Ne pas se sentir menacé , ne veut pas dire pratiquer le relapse ou ne pas être conscient d'un problème.
Ce qui est chiant avec ce genre de conversation c'est que personne n'écoute (ne lit) ce que les autres disent. On s'emballe vite, par passion certes, et on s'emporte contre tout discours qui n'est pas enflammé... C'est bien de défendre des causes, continuer ainsi, c'est comme ça que l'on avance et que la (les) maladie(s) recule(nt) mais par pitié écoutez ce que l'on vous dit et replacez tout dans le contexte ... dans ce cas un sondage avec une question précise. Si vous "crier" sans écouter on arrive a une cacophonie dans laquelle le message se perd ....
 

Jeff


----------



## La SAGEsse (23 Août 2005)

Il me semble pourtant qu'on se preserve bien d'une menace.


----------



## Freelancer (23 Août 2005)

chandler_jf a dit:
			
		

> ...ne veut pas dire pratiquer le relax...


 
si je peux me permettre, c'est de "relapse" dont-il s'agit  Il s'agit du relâchement des comportements sexuels vis-à-vis de l'utilisation du préservatif (en gros, c'est un capote ok, mais pas tout le temps). A ne pas confondre avec le bareback, qui est un refus systématique du préservatif


----------



## chandler_jf (23 Août 2005)

molgow a dit:
			
		

> Par contre, si la question avait été "Pensez-vous que le SIDA est toujours une menace ?". Alors là, j'aurais répondu oui !
> Je sais pas si la différence vous semble aussi importante qu'à moi ?

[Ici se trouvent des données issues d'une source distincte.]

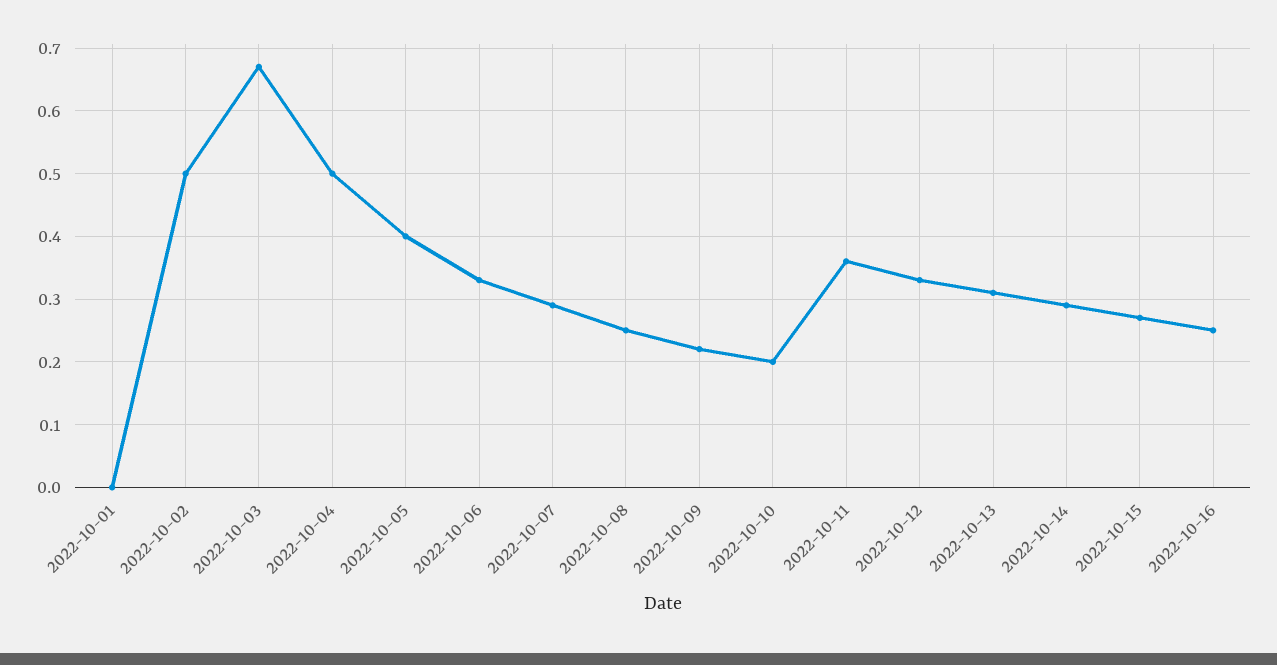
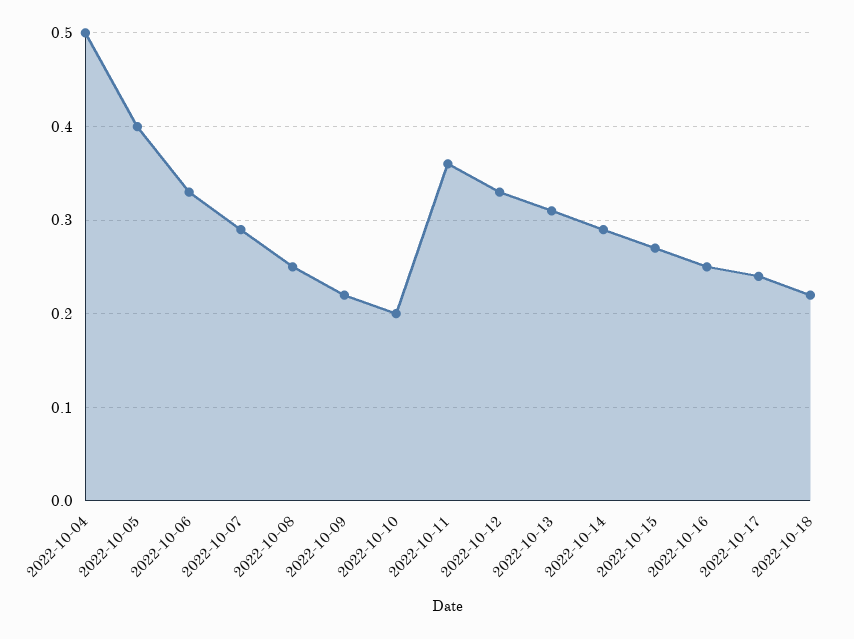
2022-10-01: 0 -> none
2022-10-02: 0.5 -> none
2022-10-03: 0.67 -> none
2022-10-17: none -> 0.24
2022-10-18: none -> 0.22

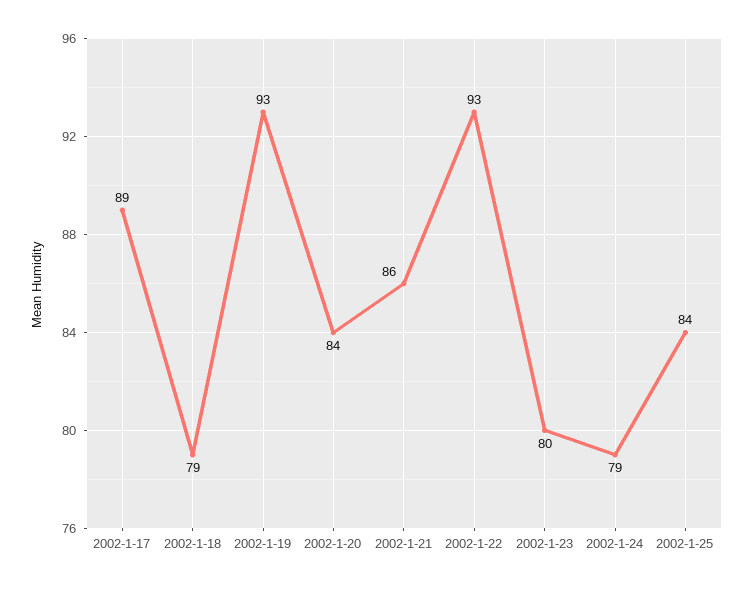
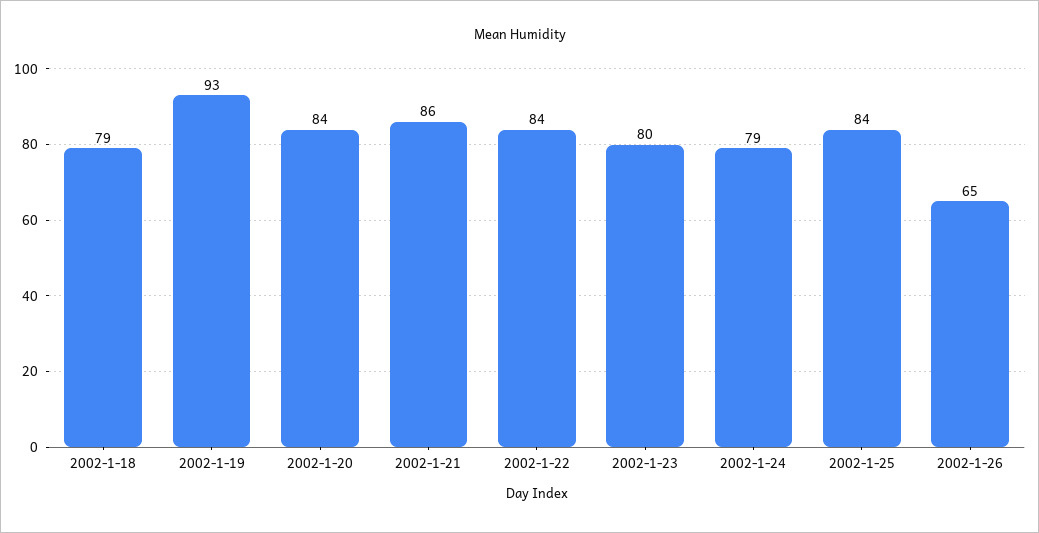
2002-1-17: 89 -> none
2002-1-22: 93 -> 84
2002-1-26: none -> 65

elle est pas important la différence ... elle est primordiale ... car la question n'est plus la même et j'aurais répondu OUI.

Ex : 
" Rejetez vous le traité de constitution européenne ??? : OUI ... 
La réponse est liée a la question ... encore une fois apprenez a lire et n'interprétez pas avec vos tripes ....


----------



## argothian22 (23 Août 2005)

molgow a dit:
			
		

> .... Après tout, ce que je me dis, c'est que si on mets toutes les chances de son côté en faisant attention à tout faire comme c'est conseillé, et qu'on attrape le virus malgré tout. Alors on n'a vraiment pas de chance ! ...



Je veux pas entretenir une certaine psychose, des moyens existents ils ont efficaces mais malgrés tout le risque existe ...

... je suis comme toi Molgow, à dire si je mets toutes les chances de mon côté, rien ne peut m'arriver  ... mais le problème est que là je suis devant mon ordi à tête reposé ...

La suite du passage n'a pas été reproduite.